Yang-Xin-Shu-Mai granule alleviates atherosclerosis by regulating macrophage polarization via the TLR9/MyD88/NF-κB signaling pathway.

Ethnopharmacological Relevance: Previous studies have found that Yang-Xin-Shu-Mai granule (YXSMG) has certain advantages in the treatment of stable coronary heart disease. However, YXSMG can inhibit the progression of atherosclerotic plaque and stabilize vulnerable plaque needs to be further explored and studied. This research, mass spectrometry analysis, network pharmacology, in vivo and in vitro experimental studies were conducted to explore the mechanism of YXSMG on atherosclerosis.

Aim Of The Study: To decipher the mechanism of atherosclerotic plaque, stabilization for YXSMG by analysis of its active ingredients and biological network and activity in whole animal and at cellular and molecular levels.

Methods: The active components of YXSMG were determined using high performance liquid chromatography-mass spectrometry/mass spectrometry (HPLC-MS/MS) analysis. The 'Disease-Compound-Target-Pathway' network diagram was constructed using network pharmacology, and the stability of binding between core targets and core compounds was analyzed with molecular docking. After intervention with YXSMG, the pathology of aortic plaque, inflammation in the surrounding tissue, expression of TLR9/MyD88/NF-κB pathway protein in plaque and M1/M2 polarization of plaque macrophages were evaluated in vivo in apolipoprotein E-deficient (ApoE) mice fed with high-fat diet. To verify whether it suppressed inflammation by inhibiting Toll-like receptor 9 (TLR9) reprogramming of macrophage polarization, we used RAW264.7 macrophages treated with specific TLR9 agonist (ODN1826) and inhibitor (ODN2088).

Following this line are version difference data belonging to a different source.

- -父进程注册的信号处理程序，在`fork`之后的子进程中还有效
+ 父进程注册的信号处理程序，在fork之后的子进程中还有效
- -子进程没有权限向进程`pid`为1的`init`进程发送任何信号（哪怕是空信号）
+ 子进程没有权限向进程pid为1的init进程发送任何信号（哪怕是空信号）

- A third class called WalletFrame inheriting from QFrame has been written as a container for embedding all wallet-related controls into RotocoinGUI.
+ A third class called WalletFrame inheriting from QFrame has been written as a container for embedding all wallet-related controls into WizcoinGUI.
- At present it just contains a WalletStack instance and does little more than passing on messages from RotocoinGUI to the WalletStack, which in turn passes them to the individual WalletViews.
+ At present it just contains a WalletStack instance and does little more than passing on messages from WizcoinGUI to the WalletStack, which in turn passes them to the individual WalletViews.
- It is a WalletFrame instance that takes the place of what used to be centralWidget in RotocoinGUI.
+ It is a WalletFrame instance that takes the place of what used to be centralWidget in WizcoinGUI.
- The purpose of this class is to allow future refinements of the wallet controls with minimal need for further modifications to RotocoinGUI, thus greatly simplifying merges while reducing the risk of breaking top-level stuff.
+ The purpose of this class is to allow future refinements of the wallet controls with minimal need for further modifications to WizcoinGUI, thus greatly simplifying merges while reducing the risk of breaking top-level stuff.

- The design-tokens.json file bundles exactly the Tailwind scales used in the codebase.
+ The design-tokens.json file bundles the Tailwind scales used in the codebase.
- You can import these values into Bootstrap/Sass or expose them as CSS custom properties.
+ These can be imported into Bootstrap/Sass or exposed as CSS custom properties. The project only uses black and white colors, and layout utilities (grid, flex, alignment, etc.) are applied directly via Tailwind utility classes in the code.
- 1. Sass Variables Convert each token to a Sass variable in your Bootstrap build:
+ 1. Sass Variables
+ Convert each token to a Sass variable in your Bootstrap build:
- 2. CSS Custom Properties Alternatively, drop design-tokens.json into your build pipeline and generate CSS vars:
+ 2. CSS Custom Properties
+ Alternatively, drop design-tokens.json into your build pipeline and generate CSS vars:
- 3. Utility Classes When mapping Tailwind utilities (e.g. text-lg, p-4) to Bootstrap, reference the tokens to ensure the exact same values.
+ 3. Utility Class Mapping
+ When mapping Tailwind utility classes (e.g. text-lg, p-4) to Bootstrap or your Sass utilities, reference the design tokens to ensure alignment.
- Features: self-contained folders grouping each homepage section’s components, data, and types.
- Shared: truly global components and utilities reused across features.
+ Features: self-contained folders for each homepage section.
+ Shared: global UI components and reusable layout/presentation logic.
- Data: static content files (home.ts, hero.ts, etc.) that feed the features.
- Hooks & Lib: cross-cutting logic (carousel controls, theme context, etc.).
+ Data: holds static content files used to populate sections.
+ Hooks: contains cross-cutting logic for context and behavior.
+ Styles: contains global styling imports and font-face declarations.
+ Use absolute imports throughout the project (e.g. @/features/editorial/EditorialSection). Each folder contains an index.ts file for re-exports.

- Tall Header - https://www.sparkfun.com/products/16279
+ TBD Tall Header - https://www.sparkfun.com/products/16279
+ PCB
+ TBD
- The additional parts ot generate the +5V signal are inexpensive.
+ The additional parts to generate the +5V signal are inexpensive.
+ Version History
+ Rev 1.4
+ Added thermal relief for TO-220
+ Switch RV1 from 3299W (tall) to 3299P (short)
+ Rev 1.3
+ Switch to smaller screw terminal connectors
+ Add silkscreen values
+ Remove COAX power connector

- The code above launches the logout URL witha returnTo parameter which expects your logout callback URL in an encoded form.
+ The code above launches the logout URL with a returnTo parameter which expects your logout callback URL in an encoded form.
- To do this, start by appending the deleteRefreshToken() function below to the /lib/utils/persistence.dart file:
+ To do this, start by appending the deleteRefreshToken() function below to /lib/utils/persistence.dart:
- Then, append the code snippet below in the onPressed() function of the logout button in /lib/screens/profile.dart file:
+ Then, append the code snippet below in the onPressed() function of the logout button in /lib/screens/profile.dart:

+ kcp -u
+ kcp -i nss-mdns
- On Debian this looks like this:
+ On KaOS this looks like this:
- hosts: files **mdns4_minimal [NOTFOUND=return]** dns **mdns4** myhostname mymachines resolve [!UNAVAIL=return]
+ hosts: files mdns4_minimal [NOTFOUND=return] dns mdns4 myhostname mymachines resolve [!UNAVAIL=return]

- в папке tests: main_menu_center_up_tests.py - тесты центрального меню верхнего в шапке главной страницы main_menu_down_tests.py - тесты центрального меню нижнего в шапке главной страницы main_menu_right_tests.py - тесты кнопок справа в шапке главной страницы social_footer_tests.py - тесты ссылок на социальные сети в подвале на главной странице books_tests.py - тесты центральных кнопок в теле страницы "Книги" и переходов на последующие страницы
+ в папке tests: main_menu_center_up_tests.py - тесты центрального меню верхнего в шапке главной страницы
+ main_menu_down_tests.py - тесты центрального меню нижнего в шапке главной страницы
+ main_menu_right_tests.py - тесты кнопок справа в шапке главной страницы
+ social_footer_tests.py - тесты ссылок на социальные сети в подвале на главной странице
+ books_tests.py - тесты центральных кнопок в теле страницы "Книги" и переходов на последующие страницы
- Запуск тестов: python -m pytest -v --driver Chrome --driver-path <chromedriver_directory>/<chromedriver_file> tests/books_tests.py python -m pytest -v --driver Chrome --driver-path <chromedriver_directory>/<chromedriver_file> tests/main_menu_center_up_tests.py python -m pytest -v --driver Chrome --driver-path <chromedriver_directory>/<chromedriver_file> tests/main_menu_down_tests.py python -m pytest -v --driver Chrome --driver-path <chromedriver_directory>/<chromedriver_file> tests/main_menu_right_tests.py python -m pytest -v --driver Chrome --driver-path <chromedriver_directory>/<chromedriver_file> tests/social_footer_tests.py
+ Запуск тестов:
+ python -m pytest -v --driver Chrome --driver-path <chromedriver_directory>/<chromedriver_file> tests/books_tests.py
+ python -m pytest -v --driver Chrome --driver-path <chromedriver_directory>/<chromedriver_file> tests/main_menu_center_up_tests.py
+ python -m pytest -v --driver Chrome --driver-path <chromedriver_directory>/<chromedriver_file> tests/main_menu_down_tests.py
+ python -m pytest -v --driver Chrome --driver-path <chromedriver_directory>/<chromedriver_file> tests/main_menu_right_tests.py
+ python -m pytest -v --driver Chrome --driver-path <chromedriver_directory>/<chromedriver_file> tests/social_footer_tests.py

Results: Five active compounds were identified in YXSMG: catechin, formononetin, tanshinone IIA, cryptotanshinone and glycitein. Network pharmacology studies revealed TLR9 as one of the core targets of YXSMG intervention in atherosclerosis. Computer simulation of molecular docking showed that TLR9 could interact with the core compound to form a stable complex. In vivo experiments confirmed that YXSMG could significantly inhibit atherosclerotic plaque, reduce levels of blood lipids and inflammatory factors, downregulate TLR9/MyD88/NF-κB pathway protein and inhibit aortic sinus macrophages polarization to M1, but promote their polarization to M2 to inhibit inflammation. In vitro experiments revealed that YXSMG could downregulate expression of TLR9 gene and protein in ODN1826-activated RAW264.7 macrophages. ODN2088 had a synergistic effect with YXSMG on the TLR9/MyD88/NF-κB signaling pathway, and reprogrammed macrophages polarization from M1 to M2 by inhibiting TLR9, thus reducing immuno-inflammatory response.

Conclusion: YXSMG can reduce the level of blood lipid and improve the size of atherosclerotic plaque and inflammatory infiltration in ApoE mice fed with high fat. It is concluded that YXSMG can improve the mechanism of atherosclerotic plaque by inhibiting TLR9/MyD88/NF-κB pathway reprogramming macrophage M1/M2 polarization and reducing arterial inflammation.